The first River-based 'lightweight' service called Carbon Impact 5.0 is due to be unveiled next month and will run on Amazon’s Elastic Compute Cloud, according to Bloomberg BusinessWeek.
Vishal Sikka, SAP’s chief technology officer, said that River applications were meant to be simple to use, comprising on a few dozen screens, and would be easy to customise and extend. "The first is on Amazon, but the platform is designed to run on multiple clouds. Over time, it will run on multiple clouds, including our own," he explained.
Sikka added that more complex Cloud-based services would be based on the company’s BusinessByDesign platform for the mid-market, which was scheduled to enter into broader release later this year.

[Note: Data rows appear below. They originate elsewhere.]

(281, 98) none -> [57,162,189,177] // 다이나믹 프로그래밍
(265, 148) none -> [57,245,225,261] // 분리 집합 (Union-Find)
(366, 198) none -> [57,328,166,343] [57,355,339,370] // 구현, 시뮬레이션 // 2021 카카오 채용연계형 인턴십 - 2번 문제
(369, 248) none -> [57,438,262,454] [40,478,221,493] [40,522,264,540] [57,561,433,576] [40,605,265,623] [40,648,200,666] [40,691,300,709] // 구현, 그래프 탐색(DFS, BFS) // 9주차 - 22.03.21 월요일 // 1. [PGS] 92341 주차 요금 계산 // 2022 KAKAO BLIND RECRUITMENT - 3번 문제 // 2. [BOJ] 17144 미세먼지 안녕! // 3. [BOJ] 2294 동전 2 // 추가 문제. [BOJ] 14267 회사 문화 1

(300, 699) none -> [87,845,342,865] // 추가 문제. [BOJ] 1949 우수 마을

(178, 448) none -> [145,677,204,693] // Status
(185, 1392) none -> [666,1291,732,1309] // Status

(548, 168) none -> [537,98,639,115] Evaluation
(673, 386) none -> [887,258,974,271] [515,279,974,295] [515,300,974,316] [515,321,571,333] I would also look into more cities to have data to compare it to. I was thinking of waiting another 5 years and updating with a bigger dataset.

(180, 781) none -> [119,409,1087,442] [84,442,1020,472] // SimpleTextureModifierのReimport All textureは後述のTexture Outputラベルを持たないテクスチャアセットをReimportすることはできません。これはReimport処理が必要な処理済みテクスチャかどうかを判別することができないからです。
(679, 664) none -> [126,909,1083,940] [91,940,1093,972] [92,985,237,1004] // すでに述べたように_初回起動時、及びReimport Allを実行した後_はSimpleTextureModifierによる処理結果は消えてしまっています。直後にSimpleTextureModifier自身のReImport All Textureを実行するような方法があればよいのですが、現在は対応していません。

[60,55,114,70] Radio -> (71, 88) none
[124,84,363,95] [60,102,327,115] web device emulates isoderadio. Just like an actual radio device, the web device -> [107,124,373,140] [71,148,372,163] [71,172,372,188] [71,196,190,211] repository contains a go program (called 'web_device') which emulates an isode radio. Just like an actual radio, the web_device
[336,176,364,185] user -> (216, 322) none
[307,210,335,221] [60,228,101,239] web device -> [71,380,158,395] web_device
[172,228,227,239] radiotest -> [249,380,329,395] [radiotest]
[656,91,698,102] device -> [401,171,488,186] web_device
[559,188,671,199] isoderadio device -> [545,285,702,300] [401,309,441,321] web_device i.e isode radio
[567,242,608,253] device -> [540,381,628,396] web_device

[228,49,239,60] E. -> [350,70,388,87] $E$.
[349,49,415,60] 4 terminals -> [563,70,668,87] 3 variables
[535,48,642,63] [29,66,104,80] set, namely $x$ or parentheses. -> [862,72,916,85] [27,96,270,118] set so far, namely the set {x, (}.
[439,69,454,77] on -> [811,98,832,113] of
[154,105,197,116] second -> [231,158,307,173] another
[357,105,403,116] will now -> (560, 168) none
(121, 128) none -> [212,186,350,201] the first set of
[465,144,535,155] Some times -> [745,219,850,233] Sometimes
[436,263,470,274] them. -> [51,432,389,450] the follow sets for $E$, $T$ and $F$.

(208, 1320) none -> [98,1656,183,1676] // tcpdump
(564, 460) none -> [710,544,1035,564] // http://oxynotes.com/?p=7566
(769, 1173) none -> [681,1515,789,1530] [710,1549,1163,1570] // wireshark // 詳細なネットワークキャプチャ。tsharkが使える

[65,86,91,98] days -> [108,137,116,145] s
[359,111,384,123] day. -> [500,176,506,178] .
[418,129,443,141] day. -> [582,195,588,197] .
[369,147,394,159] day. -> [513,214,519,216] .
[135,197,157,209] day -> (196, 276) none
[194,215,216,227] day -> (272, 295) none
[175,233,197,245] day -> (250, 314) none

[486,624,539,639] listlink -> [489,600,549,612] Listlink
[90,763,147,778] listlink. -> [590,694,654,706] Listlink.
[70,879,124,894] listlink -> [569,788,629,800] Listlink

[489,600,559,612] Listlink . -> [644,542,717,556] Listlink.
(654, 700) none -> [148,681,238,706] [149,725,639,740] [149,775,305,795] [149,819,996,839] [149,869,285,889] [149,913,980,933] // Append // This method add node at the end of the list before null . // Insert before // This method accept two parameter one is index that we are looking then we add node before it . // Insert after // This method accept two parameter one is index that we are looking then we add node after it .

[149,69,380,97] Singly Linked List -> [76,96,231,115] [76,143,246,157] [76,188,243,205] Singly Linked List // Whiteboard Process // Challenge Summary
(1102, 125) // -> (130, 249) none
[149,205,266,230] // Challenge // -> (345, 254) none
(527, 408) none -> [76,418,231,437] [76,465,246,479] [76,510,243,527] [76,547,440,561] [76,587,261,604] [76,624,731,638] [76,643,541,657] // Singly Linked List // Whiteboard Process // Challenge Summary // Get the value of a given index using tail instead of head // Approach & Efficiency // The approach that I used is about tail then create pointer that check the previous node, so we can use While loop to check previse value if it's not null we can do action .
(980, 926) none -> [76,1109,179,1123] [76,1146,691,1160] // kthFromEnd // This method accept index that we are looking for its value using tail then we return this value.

But he said that he did not expect the company to make its enterprise ERP systems available in the Cloud "for the foreseeable future", although customers might choose to use services such as Amazon for development and testing.
"Technology’s just not at a point where you can run a mission-critical application on a public Cloud. There isn’t one contributing factor to it, but really several," he said. Such factors included concerns over data privacy, data integration, regulatory hurdles and system resource issues.
While offerings such as Salesforce.com’s CRM service were "relatively straightforward", the complexity of SAP’s enterprise application suite meant that "a very uniform composition of simple hardware resources may not be the right [approach]", Sikka said.